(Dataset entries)
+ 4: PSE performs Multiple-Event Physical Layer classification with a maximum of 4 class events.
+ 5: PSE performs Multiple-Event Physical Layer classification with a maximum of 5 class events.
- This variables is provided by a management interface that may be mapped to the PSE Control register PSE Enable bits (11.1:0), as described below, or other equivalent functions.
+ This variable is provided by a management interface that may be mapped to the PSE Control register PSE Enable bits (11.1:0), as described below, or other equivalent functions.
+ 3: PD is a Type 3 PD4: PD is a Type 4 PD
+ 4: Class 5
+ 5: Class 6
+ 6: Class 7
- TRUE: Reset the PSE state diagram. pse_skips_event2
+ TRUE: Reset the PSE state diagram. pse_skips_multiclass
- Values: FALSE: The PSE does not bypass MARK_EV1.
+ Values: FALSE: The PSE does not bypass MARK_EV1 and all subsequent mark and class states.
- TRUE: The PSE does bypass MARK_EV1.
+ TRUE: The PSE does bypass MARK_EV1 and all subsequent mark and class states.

* Task requirements
Write out the data a second time, exactly the same.

* Answer to this problem
+ 4: PSE performs Multiple-Event Physical Layer classification with a maximum of 4 class events.
+ 5: PSE performs Multiple-Event Physical Layer classification with a maximum of 5 class events.
- This variables is provided by a management interface that may be mapped to the PSE Control register PSE Enable bits (11.1:0), as described below, or other equivalent functions.
+ This variable is provided by a management interface that may be mapped to the PSE Control register PSE Enable bits (11.1:0), as described below, or other equivalent functions.
+ 3: PD is a Type 3 PD4: PD is a Type 4 PD
+ 4: Class 5
+ 5: Class 6
+ 6: Class 7
- TRUE: Reset the PSE state diagram. pse_skips_event2
+ TRUE: Reset the PSE state diagram. pse_skips_multiclass
- Values: FALSE: The PSE does not bypass MARK_EV1.
+ Values: FALSE: The PSE does not bypass MARK_EV1 and all subsequent mark and class states.
- TRUE: The PSE does bypass MARK_EV1.
+ TRUE: The PSE does bypass MARK_EV1 and all subsequent mark and class states.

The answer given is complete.